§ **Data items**
━━━━━━━━
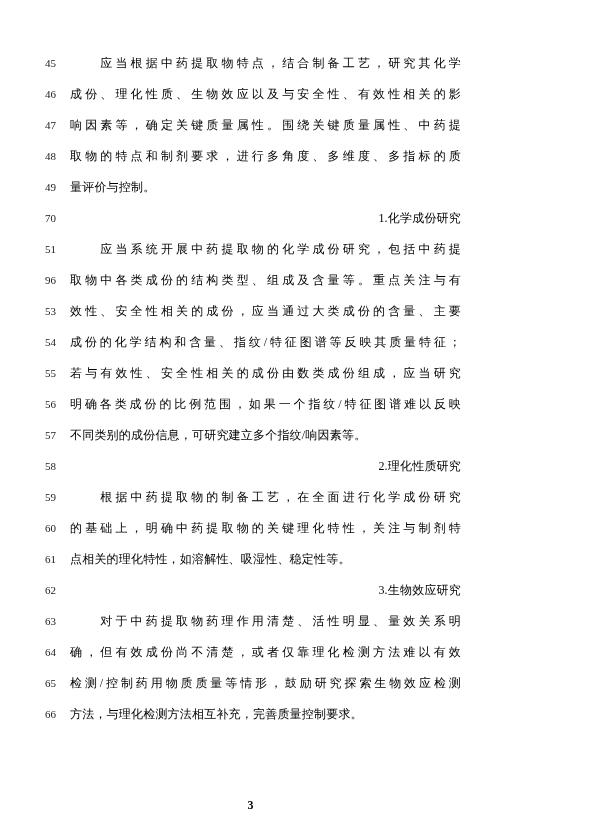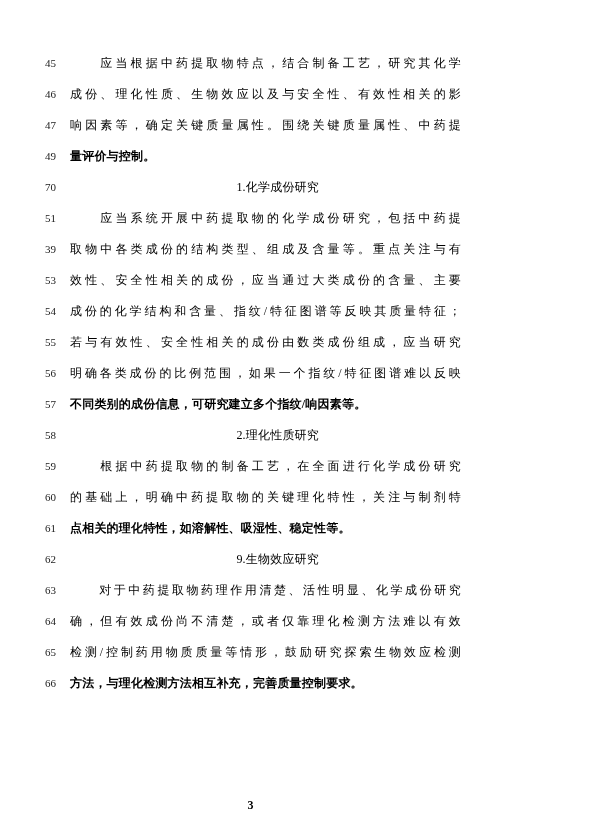--- a/index.html
+++ b/index.html
@@ -51,28 +51,27 @@
     font-family: "Liberation Serif", "DejaVu Serif", serif;
   }
   
   .justify {
     text-align: justify;
     text-align-last: justify;
     white-space: normal;
   }
   .heading {
     white-space: pre;
-    text-align: center;
+    text-align: right;
     font-family: Liberation Serif, serif;
   }
   .last-line {
     text-align: right;
     text-align-last: left;
     white-space: pre;
-    font-weight: bold;
   }
   .page-number {
     position: absolute;
     bottom: 16px;
     left: 0;
     width: 100%;
     text-align: center;
     font-size: 12px;
     font-weight: bold;
     font-family: "Liberation Serif", "DejaVu Serif", serif;
@@ -89,33 +88,37 @@
       </div>
       <div class="line-row">
         <div class="line-num">46</div>
         <div class="line-text justify">成份、理化性质、生物效应以及与安全性、有效性相关的影</div>
       </div>
       <div class="line-row">
         <div class="line-num">47</div>
         <div class="line-text justify">响因素等，确定关键质量属性。围绕关键质量属性、中药提</div>
       </div>
       <div class="line-row">
+        <div class="line-num">48</div>
+        <div class="line-text justify">取物的特点和制剂要求，进行多角度、多维度、多指标的质</div>
+      </div>
+      <div class="line-row">
         <div class="line-num">49</div>
         <div class="line-text last-line">量评价与控制。</div>
       </div>
       <div class="line-row">
         <div class="line-num">70</div>
         <div class="line-text heading">　　1.化学成份研究</div>
       </div>
       <div class="line-row">
         <div class="line-num">51</div>
         <div class="line-text justify">　　应当系统开展中药提取物的化学成份研究，包括中药提</div>
       </div>
       <div class="line-row">
-        <div class="line-num">39</div>
+        <div class="line-num">96</div>
         <div class="line-text justify">取物中各类成份的结构类型、组成及含量等。重点关注与有</div>
       </div>
       <div class="line-row">
         <div class="line-num">53</div>
         <div class="line-text justify">效性、安全性相关的成份，应当通过大类成份的含量、主要</div>
       </div>
       <div class="line-row">
         <div class="line-num">54</div>
         <div class="line-text justify">成份的化学结构和含量、指纹/特征图谱等反映其质量特征；</div>
       </div>
@@ -142,25 +145,25 @@
       <div class="line-row">
         <div class="line-num">60</div>
         <div class="line-text justify">的基础上，明确中药提取物的关键理化特性，关注与制剂特</div>
       </div>
       <div class="line-row">
         <div class="line-num">61</div>
         <div class="line-text last-line">点相关的理化特性，如溶解性、吸湿性、稳定性等。</div>
       </div>
       <div class="line-row">
         <div class="line-num">62</div>
-        <div class="line-text heading">　　9.生物效应研究</div>
+        <div class="line-text heading">　　3.生物效应研究</div>
       </div>
       <div class="line-row">
         <div class="line-num">63</div>
-        <div class="line-text justify">　　对于中药提取物药理作用清楚、活性明显、化学成份研究</div>
+        <div class="line-text justify">　　对于中药提取物药理作用清楚、活性明显、量效关系明</div>
       </div>
       <div class="line-row">
         <div class="line-num">64</div>
         <div class="line-text justify">确，但有效成份尚不清楚，或者仅靠理化检测方法难以有效</div>
       </div>
       <div class="line-row">
         <div class="line-num">65</div>
         <div class="line-text justify">检测/控制药用物质质量等情形，鼓励研究探索生物效应检测</div>
       </div>
       <div class="line-row">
━━━━━━━━
§ **Exercise**
Pull out all lines containing the word "生物效应研究" from the entries above.

§ **Answer for the task**
-        <div class="line-text heading">　　9.生物效应研究</div>
+        <div class="line-text heading">　　3.生物效应研究</div>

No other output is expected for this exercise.